In brief, Theora is more open-ended (supporting up to terapixel resolutions!)
but at the price of being far less optimized or well-supported for acquisition
and delivery needs _today_. h.264, while processor-intensive and subject to
long-term limitations delivers outstanding performance right now and is widely
supported.

Also, Theora brands itself as ideal for web delivery with limited bandwidth
leading to graceful rather than abrupt degradation, which is great, but of
declining utility as bandwidth and reliability increase. It isn't pushed as a
great choice for high-quality delivery, leading to a lack of awareness among
content-providers who would rather use use h264 for everything from blu-ray to
Youtube.

Now, that doesn't mean Theora has no future - as it matures it will become
more desirable as a supported option, and the long-term architecture will help
with that.
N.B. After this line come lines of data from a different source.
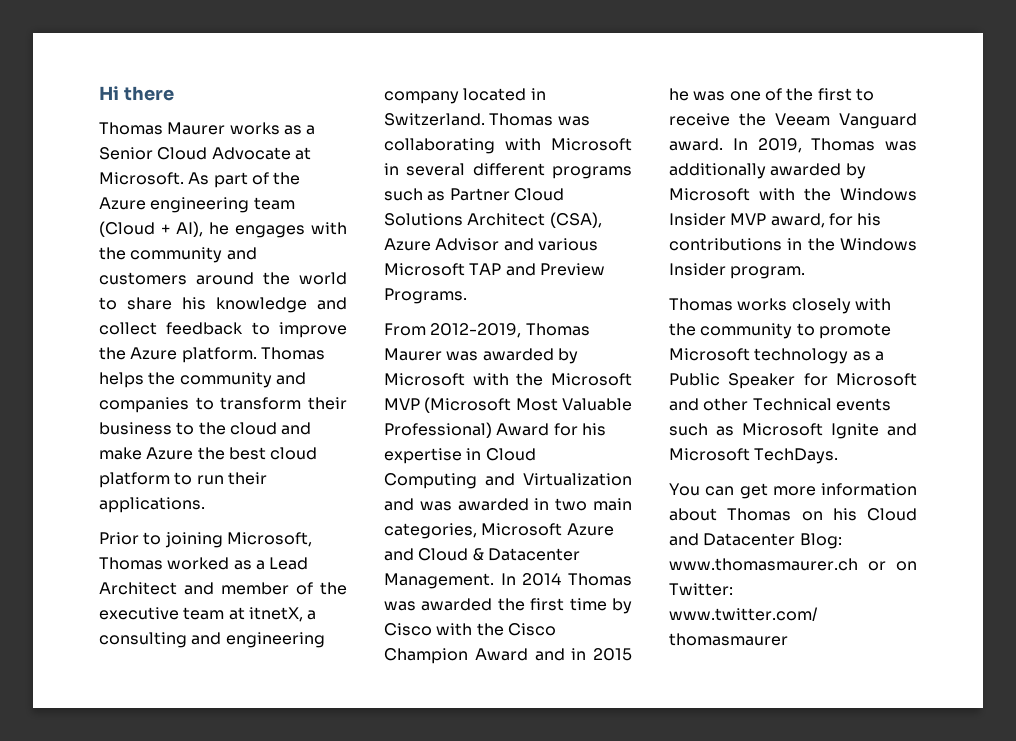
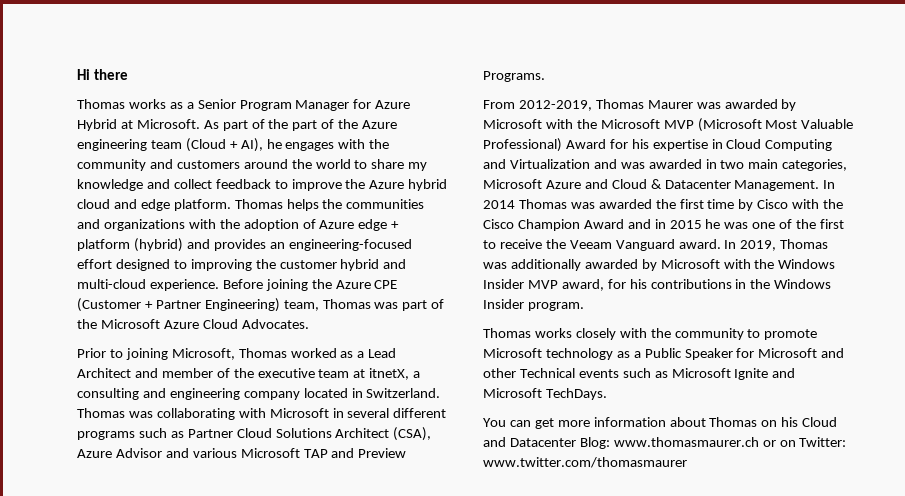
[167,122,226,135] Maurer -> (125, 104) none
[157,147,291,160] Cloud Advocate -> [239,99,411,111] [77,119,117,131] Program Manager for Azure Hybrid
(301, 178) none -> [292,119,359,131] part of the
[182,297,206,310] his -> [408,162,428,171] my
[181,347,325,363] [99,372,306,388] [99,397,347,413] [99,422,312,435] [99,447,318,460] [99,472,267,488] [99,497,205,513] platform. Thomas helps the community and companies to transform their business to the cloud and make Azure the best cloud platform to run their applications. -> [408,179,448,191] [77,199,425,211] [77,219,400,231] [77,238,412,252] [77,259,407,271] [77,279,398,291] [77,298,445,312] [77,319,309,329] hybrid cloud and edge platform. Thomas helps the communities and organizations with the adoption of Azure edge + platform (hybrid) and provides an engineering-focused effort designed to improving the customer hybrid and multi-cloud experience. Before joining the Azure CPE (Customer + Partner Engineering) team, Thomas was part of the Microsoft Azure Cloud Advocates.

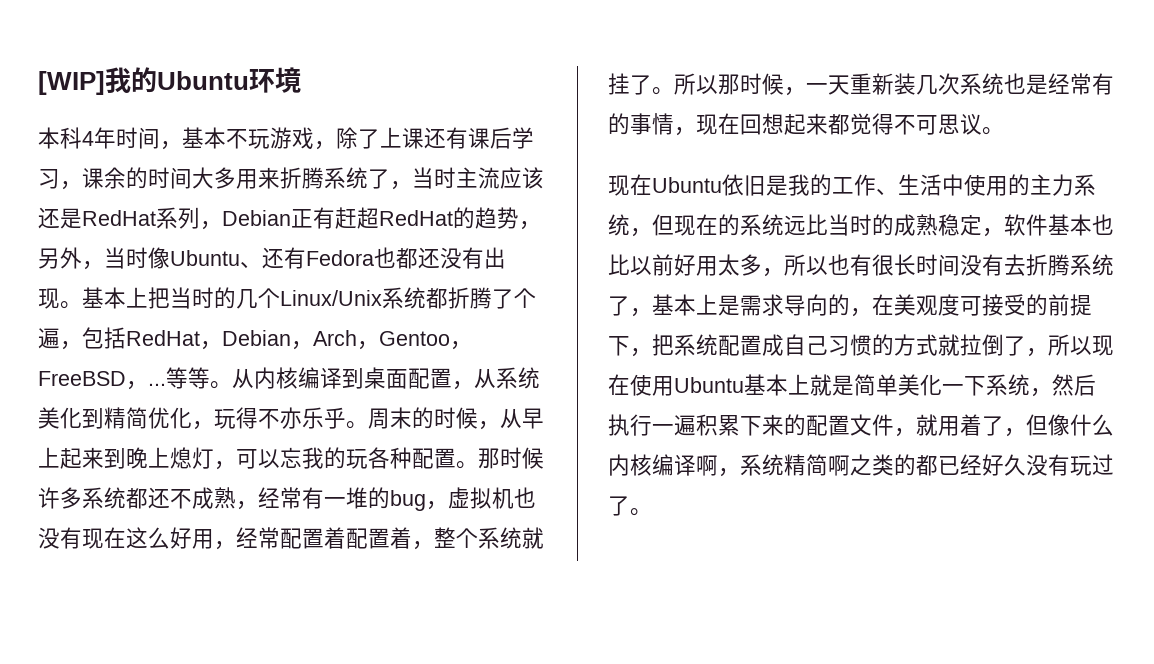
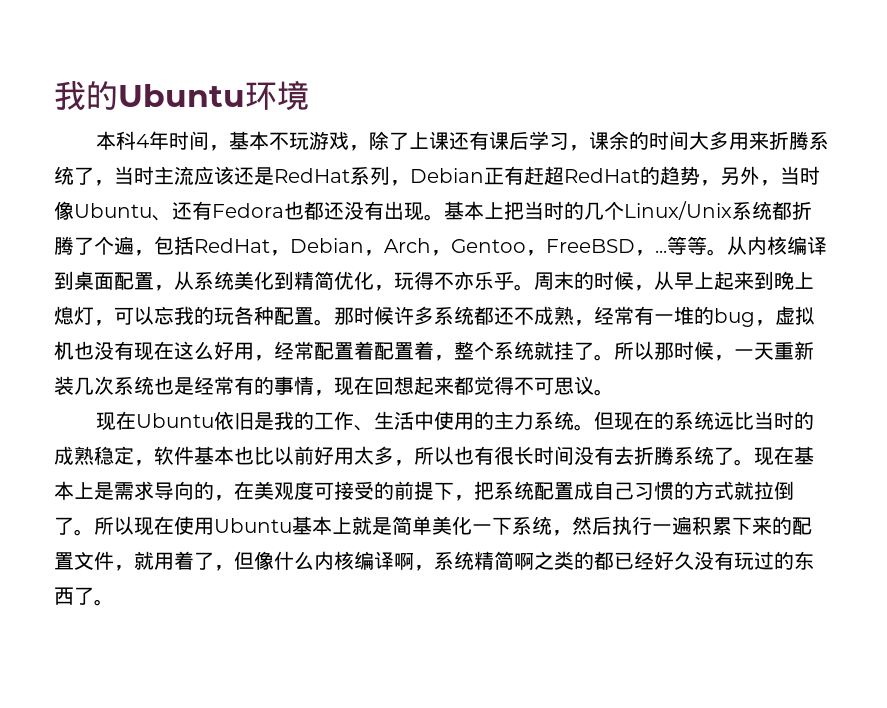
[38,71,105,95] [WIP] -> (54, 95) none
[630,228,652,237] ， -> [573,424,594,431] 。
[630,308,652,317] ， -> [734,446,794,466] 。现在
[1026,348,1048,357] ， -> [74,529,94,536] 。
(1114, 464) none -> [774,551,814,570] [54,587,74,605] 的东西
Right now, however, it doesn't offer any significant technical
benefit, like massively smaller compression or massively better image
representation, compared to competitors. Making film and video is expensive
and the patent licensing costs are such a tiny fraction of that cost that
content providers and distributors really don't care. To them, Theora is a
solution in search of a problem (indeed, many have never even heard of it).
There is no economic incentive to deliver in this format, so they won't.

tl;dr programmers care about Theora, video people don't.